◆ Input for this task
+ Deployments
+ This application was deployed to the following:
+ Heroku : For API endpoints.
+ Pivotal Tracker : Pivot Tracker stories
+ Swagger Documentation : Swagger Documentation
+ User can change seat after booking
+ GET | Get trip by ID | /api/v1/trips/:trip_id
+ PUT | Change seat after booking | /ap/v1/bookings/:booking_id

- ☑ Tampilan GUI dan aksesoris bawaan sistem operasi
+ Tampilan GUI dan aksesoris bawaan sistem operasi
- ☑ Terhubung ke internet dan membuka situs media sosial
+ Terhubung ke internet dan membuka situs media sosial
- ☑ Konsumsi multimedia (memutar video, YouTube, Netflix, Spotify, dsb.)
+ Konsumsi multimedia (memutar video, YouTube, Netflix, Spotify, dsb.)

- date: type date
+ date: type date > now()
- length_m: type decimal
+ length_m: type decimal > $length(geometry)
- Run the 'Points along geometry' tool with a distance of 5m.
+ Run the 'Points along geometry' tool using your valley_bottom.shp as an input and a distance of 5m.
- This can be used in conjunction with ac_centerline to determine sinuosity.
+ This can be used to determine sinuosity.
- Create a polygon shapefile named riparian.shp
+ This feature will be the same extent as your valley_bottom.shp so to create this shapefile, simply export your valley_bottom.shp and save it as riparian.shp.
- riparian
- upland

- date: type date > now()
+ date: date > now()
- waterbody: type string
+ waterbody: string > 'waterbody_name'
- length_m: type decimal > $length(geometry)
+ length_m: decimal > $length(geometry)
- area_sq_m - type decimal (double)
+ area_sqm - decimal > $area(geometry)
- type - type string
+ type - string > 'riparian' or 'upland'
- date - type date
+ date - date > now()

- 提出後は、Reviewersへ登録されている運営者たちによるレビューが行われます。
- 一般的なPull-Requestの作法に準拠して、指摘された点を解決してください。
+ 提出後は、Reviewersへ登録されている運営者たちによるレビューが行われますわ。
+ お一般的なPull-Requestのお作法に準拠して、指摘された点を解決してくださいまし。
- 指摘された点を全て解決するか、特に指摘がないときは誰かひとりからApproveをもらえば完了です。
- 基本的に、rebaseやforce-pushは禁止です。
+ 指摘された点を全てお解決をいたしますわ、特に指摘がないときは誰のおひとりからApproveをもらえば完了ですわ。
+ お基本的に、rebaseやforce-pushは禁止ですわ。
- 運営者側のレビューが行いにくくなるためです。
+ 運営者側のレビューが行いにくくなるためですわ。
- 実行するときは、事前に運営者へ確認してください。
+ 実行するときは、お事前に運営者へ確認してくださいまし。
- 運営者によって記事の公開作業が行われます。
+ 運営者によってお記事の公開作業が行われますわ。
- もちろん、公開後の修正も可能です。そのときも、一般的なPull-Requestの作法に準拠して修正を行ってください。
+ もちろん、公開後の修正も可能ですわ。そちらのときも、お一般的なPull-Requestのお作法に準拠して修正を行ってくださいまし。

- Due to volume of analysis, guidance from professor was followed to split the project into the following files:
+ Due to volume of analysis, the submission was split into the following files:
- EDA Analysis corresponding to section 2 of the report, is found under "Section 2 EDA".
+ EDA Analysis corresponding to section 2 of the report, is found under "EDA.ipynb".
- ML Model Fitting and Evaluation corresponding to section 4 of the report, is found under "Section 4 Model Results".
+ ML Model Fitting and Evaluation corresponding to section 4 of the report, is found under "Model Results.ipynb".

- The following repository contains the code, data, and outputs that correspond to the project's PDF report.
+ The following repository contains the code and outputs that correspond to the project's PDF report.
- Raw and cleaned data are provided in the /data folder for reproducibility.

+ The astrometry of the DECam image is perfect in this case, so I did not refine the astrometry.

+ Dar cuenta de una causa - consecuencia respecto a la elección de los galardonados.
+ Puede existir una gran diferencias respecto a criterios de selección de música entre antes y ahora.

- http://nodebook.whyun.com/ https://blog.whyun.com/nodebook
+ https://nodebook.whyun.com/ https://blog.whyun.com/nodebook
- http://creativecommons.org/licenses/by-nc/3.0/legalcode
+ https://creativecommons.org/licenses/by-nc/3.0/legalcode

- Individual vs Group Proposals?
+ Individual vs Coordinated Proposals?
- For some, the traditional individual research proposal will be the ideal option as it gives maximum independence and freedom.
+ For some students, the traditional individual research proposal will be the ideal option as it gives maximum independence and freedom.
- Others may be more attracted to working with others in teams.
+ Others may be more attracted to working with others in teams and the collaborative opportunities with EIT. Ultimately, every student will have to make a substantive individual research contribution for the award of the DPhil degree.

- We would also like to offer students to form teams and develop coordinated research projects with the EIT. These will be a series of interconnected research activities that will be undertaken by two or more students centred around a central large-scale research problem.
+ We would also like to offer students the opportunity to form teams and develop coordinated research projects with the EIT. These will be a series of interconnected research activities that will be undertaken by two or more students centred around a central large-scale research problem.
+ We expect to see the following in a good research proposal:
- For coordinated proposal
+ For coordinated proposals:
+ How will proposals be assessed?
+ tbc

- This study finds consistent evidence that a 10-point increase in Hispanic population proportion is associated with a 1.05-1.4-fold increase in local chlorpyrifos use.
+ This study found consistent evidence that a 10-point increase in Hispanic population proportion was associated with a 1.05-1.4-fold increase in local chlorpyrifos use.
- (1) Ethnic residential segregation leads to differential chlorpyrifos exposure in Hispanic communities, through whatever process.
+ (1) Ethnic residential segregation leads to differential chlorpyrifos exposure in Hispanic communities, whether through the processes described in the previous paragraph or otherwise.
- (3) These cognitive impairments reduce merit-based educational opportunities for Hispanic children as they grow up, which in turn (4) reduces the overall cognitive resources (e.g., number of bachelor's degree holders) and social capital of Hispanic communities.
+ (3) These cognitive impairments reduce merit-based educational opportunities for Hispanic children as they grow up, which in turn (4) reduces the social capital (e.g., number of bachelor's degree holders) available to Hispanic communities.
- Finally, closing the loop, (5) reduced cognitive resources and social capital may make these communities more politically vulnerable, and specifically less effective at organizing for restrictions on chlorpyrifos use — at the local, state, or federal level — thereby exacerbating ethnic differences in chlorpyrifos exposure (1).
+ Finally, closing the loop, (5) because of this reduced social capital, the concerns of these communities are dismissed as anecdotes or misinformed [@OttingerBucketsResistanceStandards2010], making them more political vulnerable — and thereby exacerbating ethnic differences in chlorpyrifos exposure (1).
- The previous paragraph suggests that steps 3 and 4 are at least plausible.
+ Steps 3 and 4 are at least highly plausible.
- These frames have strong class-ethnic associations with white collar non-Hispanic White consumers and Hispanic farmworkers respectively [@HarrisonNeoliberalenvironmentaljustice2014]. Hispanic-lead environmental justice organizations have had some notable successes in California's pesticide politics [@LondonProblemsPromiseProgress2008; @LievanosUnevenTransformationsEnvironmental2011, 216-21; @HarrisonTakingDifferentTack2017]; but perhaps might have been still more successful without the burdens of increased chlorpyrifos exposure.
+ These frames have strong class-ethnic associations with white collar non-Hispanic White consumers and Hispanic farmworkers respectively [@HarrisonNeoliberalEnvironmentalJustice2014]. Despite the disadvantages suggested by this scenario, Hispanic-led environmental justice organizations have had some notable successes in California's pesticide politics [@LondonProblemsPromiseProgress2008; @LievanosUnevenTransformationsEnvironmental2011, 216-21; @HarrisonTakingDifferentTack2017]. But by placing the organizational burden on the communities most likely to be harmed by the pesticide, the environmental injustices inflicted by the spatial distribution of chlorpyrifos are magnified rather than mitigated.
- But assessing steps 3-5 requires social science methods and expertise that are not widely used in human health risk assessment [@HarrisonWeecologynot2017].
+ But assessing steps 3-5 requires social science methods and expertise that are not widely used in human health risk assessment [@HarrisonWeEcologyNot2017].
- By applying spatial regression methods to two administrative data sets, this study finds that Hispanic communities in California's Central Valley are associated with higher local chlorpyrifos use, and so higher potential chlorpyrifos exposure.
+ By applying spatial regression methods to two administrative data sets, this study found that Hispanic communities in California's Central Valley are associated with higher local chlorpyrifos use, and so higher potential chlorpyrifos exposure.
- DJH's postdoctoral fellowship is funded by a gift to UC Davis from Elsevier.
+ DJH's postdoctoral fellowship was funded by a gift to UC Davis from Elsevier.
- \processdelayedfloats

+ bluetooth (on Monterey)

◆ Your instructions
Across all the records, find the lines containing the word "they" and reproduce each one.

◆ Result of this exercise
- (3) These cognitive impairments reduce merit-based educational opportunities for Hispanic children as they grow up, which in turn (4) reduces the overall cognitive resources (e.g., number of bachelor's degree holders) and social capital of Hispanic communities.
+ (3) These cognitive impairments reduce merit-based educational opportunities for Hispanic children as they grow up, which in turn (4) reduces the social capital (e.g., number of bachelor's degree holders) available to Hispanic communities.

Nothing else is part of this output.